Best Creatine Supplements for Muscle Growth (2025)
Creatine is the most well-researched supplement in sports nutrition. Here's which form works best, how to take it, and our top product picks.

Creatine is the most studied supplement in sports nutrition history. Over 500 peer-reviewed studies confirm its safety and efficacy for improving strength, power output, and lean muscle mass. If you're not taking it, you're leaving performance on the table.
What Is Creatine?
Creatine is a naturally occurring compound found in muscle cells. It helps produce ATP (adenosine triphosphate) — the primary energy currency for high-intensity exercise. Supplementing creatine increases your muscle phosphocreatine stores, allowing you to train harder before fatiguing.
The Proven Benefits
- Increased strength — meta-analyses show 5–10% improvement in 1RM strength
- More reps — enables 1–2 additional reps at submaximal loads
- Greater muscle mass — through improved training volume and cell volumization
- Faster recovery — reduces muscle cell damage and inflammation
- Cognitive benefits — emerging evidence for brain health and memory
Which Form of Creatine?
Creatine Monohydrate (The Winner)
Creatine monohydrate is the most studied, most proven, and most affordable form. Every other form (HCL, buffered, ethyl ester) costs more and shows no meaningful benefit over monohydrate in research.
Don't let marketing fool you. Creatine monohydrate is the gold standard.
Our Top Pick: BulkSupplements Creatine Monohydrate
Pure, micronized creatine monohydrate with no fillers. Third-party lab tested. At this price per gram, it's hard to beat.

Amazon · Affiliate
BulkSupplements Creatine Monohydrate
Pure micronized creatine monohydrate. No fillers, no additives. Lab-tested for purity.
How to Take Creatine
Loading Phase (Optional)
Take 20g per day (divided into 4 doses of 5g) for 5–7 days. This saturates muscle stores faster.
Maintenance Phase
Take 3–5g per day. This is all you need to maintain elevated creatine levels once saturated.
Loading is not required. You can skip straight to 5g/day — it just takes 3–4 weeks to reach full saturation instead of 1 week.
When to Take It
Timing doesn't matter much. Take it whenever it's convenient — with a meal is fine. Consistency is what matters.
Common Creatine Questions
Does it cause water retention? Creatine draws water into muscle cells (intracellular), which increases muscle fullness and size. This is a good thing. It does not cause bloating or subcutaneous water retention.
Is it safe long-term? Yes. Studies spanning up to 5 years show no negative effects on kidney or liver function in healthy individuals.
Do I need to cycle off it? No. Cycling creatine is not supported by research. You can take it continuously.
Will it work if I'm a vegetarian? Potentially more so. Vegetarians have lower baseline muscle creatine levels and tend to respond more dramatically to supplementation.
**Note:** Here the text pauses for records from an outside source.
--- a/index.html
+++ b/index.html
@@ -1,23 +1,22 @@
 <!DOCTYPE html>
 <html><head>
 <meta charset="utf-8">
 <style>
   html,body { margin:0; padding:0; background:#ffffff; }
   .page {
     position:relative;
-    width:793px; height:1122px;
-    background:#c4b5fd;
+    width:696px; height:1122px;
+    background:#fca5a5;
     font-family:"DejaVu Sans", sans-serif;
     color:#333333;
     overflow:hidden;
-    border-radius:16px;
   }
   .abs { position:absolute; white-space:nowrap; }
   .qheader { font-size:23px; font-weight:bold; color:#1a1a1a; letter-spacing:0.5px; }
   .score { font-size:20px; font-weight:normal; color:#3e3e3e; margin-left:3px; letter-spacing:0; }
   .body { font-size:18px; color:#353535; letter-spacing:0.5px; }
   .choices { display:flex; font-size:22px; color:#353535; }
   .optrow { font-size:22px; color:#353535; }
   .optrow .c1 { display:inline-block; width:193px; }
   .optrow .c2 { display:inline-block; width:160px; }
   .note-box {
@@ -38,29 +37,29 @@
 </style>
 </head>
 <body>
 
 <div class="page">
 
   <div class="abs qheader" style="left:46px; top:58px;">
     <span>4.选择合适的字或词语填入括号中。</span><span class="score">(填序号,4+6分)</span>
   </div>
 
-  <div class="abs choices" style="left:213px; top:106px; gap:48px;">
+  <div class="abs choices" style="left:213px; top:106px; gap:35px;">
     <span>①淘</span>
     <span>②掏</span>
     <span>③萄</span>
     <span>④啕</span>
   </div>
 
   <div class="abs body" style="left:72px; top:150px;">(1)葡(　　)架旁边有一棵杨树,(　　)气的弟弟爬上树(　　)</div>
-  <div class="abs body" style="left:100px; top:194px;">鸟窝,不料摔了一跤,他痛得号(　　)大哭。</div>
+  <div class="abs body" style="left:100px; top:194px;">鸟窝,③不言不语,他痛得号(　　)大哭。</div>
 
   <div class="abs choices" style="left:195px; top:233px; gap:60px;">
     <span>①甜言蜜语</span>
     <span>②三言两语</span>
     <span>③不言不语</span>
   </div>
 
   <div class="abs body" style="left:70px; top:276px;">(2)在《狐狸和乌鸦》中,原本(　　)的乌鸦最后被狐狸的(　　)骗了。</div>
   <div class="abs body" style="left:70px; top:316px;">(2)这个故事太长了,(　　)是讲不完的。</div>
Who Shouldn't Take Creatine?
People with pre-existing kidney disease should consult a physician before supplementing. Everyone else — it's one of the safest supplements available.
The Bottom Line
Creatine monohydrate is the single most cost-effective supplement for athletic performance. It works, it's safe, it's cheap, and it's been proven in hundreds of studies. Take 5g every day, don't overthink it.
Frequently asked
Questions people ask about this
Does creatine cause water retention?
Creatine draws water into muscle cells (intracellular), which increases muscle fullness and size. This is beneficial — it does not cause bloating or subcutaneous water retention that affects how you look.
Is creatine safe to take long-term?
Yes. Studies spanning up to 5 years show no adverse effects on kidney or liver function in healthy individuals. People with pre-existing kidney disease should consult a physician before supplementing.
Do I need to cycle off creatine?
No. Cycling creatine is not supported by research — you can take 3–5 g per day continuously without your body downregulating its own creatine production in any meaningful way.
Does creatine work for vegetarians?
Vegetarians often respond more dramatically to creatine supplementation because they have lower baseline muscle creatine stores. Dietary creatine comes primarily from red meat and fish, so plant-based eaters have more room to saturate.
When should I take creatine for best results?
Timing doesn't meaningfully matter — morning, pre-workout, post-workout, with food, or without. Consistency is what drives results. Take it at whatever time you'll reliably remember every day.
Which form of creatine is best?
Creatine monohydrate. Every other form (HCl, buffered, ethyl ester, kre-alkalyn) costs significantly more and shows no meaningful performance advantage over monohydrate in head-to-head research. Micronized monohydrate is the gold standard.